Source data below:
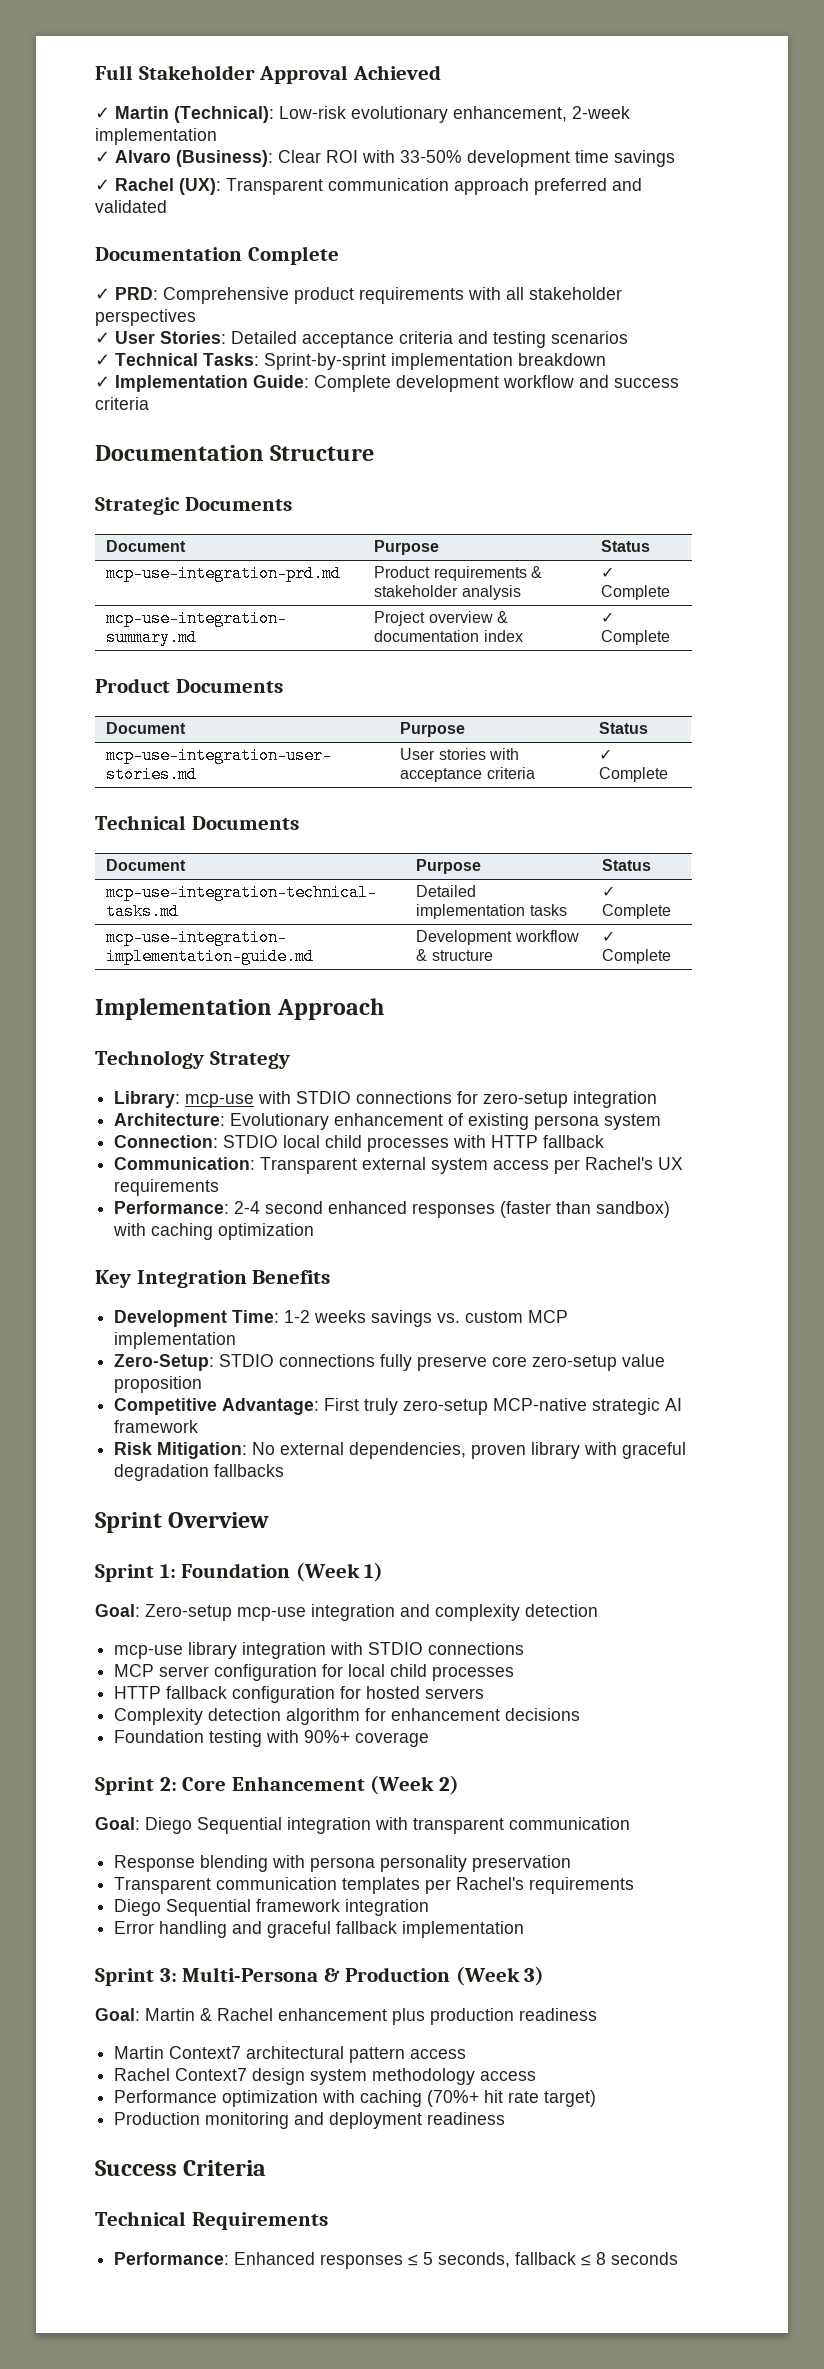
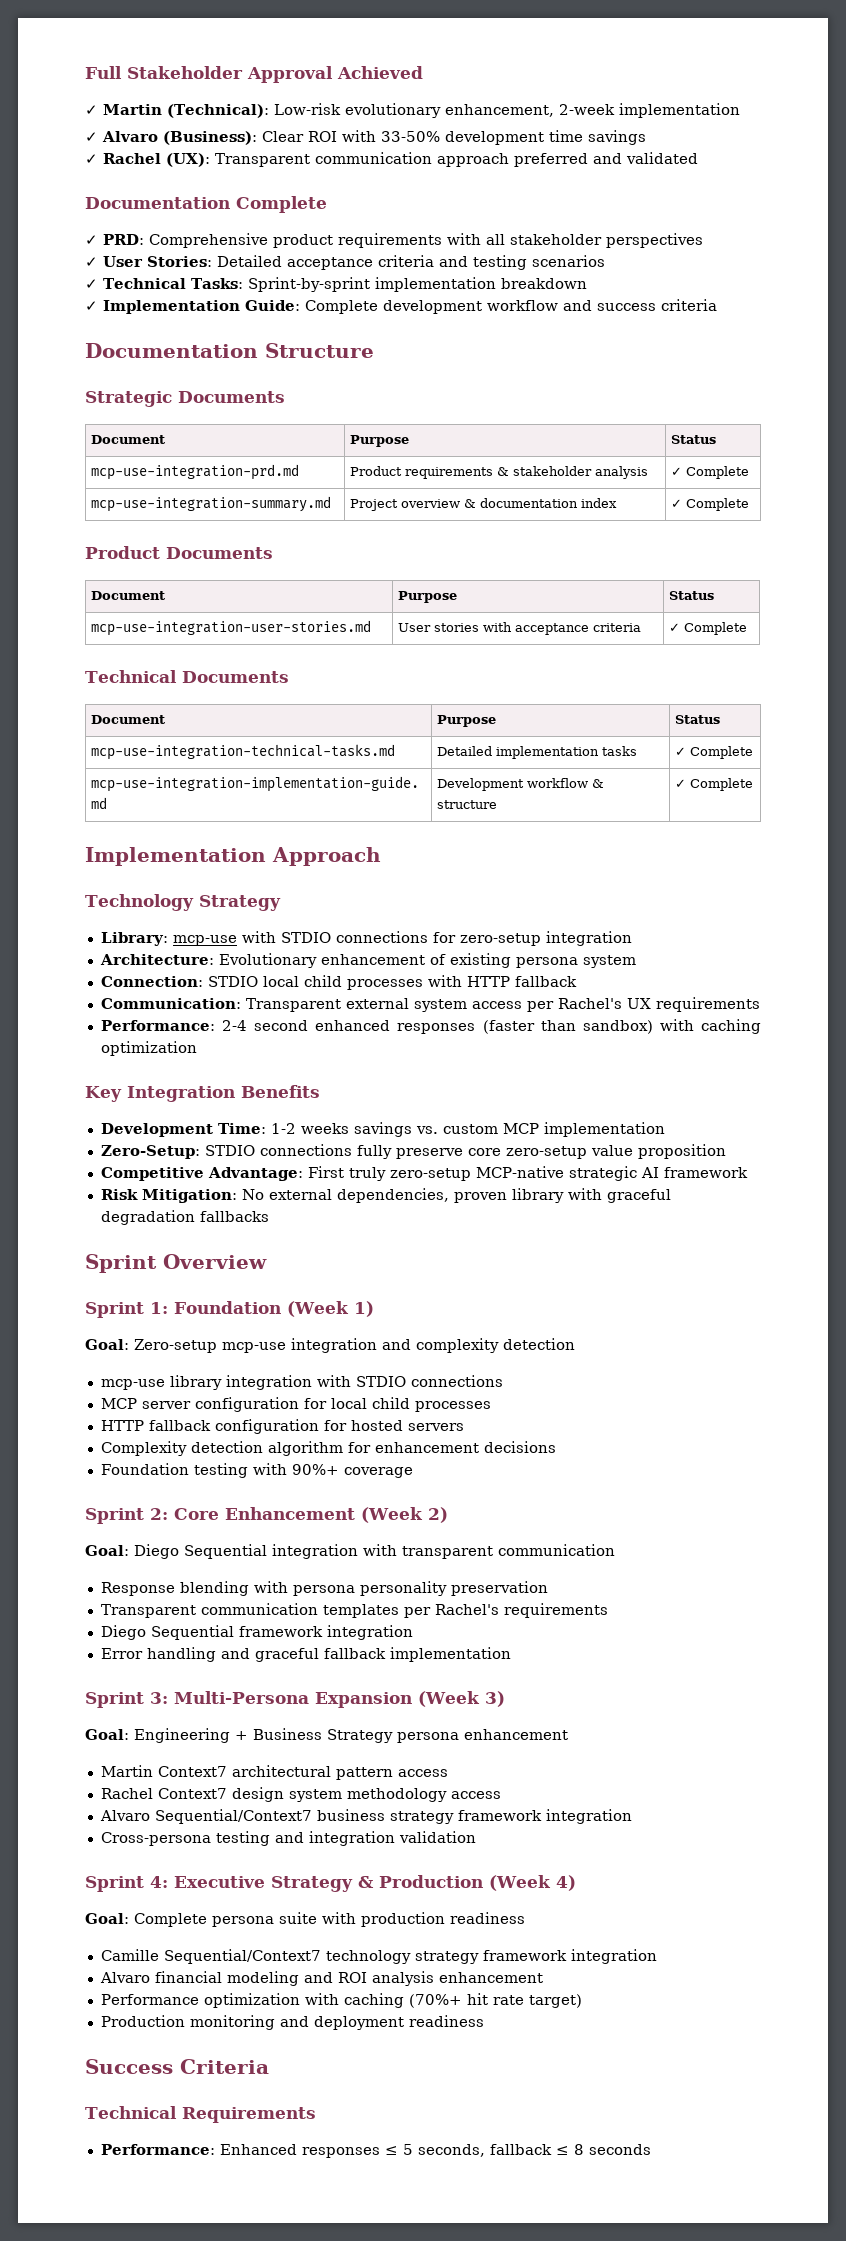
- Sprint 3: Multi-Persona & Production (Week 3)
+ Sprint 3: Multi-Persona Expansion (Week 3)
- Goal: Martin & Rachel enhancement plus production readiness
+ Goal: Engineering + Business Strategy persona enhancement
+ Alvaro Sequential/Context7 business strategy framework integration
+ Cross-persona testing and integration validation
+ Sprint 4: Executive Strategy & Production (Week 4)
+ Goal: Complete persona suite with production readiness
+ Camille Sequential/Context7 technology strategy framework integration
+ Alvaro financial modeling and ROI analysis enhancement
End of Source data.
Source data below:
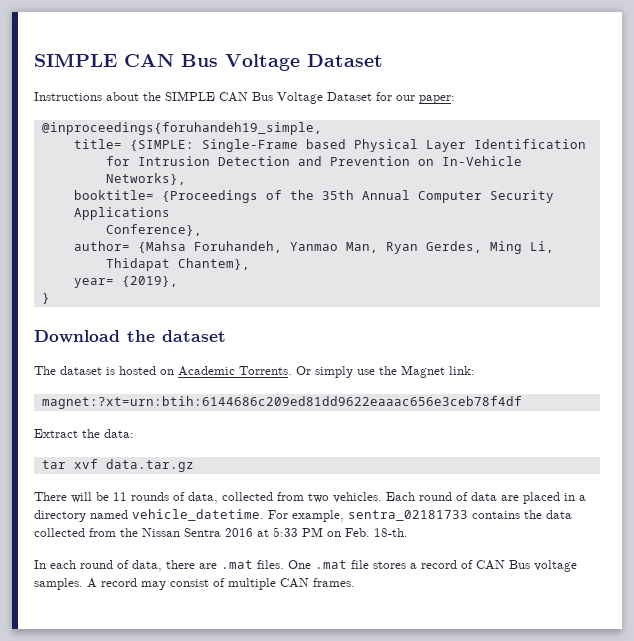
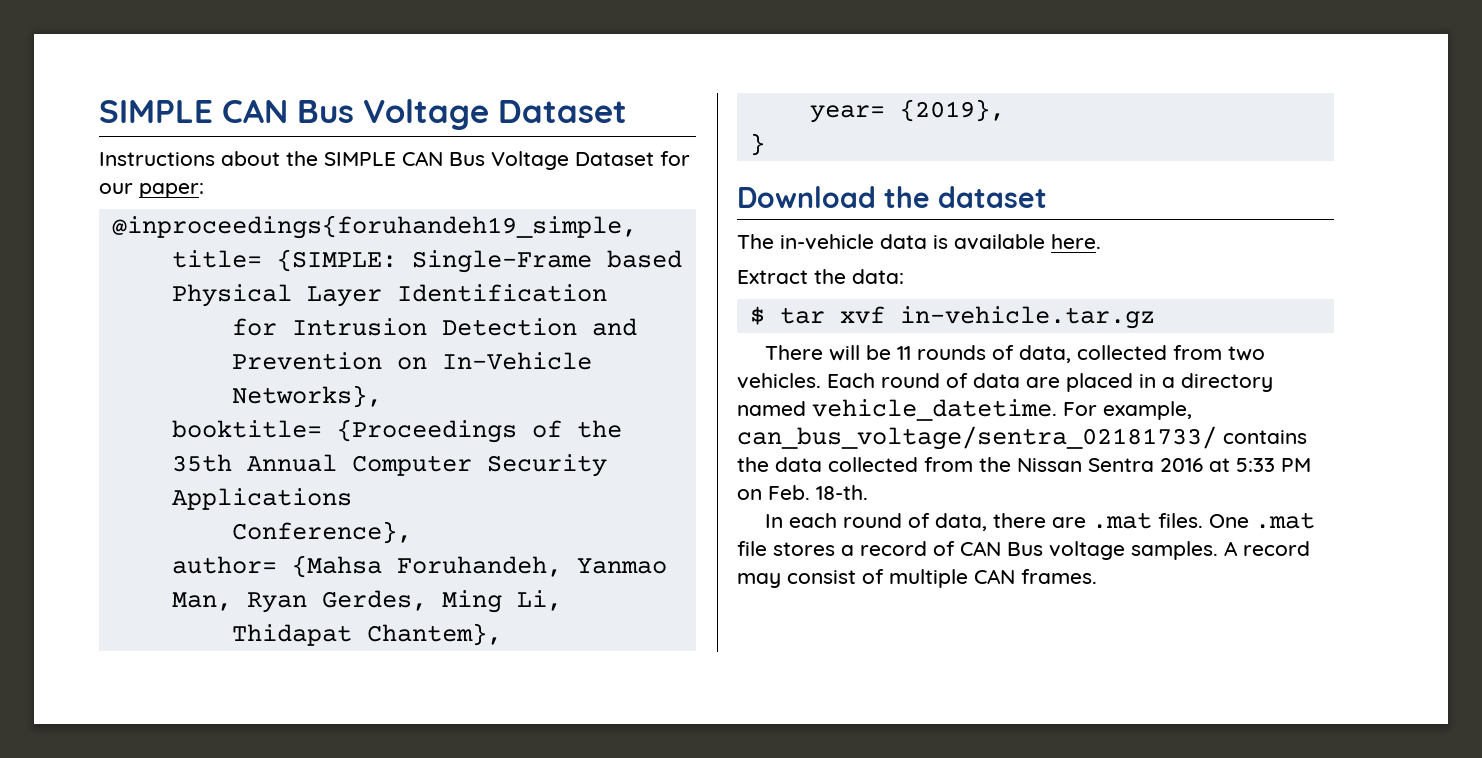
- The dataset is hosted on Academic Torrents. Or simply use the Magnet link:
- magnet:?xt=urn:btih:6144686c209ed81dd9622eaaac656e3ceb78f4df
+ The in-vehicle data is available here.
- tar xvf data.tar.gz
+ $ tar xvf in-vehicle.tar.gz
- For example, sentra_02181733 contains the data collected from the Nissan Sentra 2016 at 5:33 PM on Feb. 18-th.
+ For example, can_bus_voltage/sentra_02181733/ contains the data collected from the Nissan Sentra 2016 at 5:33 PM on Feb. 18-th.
End of Source data.
For each line above that carries the word "Alvaro", copy it out.

+ Alvaro Sequential/Context7 business strategy framework integration
+ Alvaro financial modeling and ROI analysis enhancement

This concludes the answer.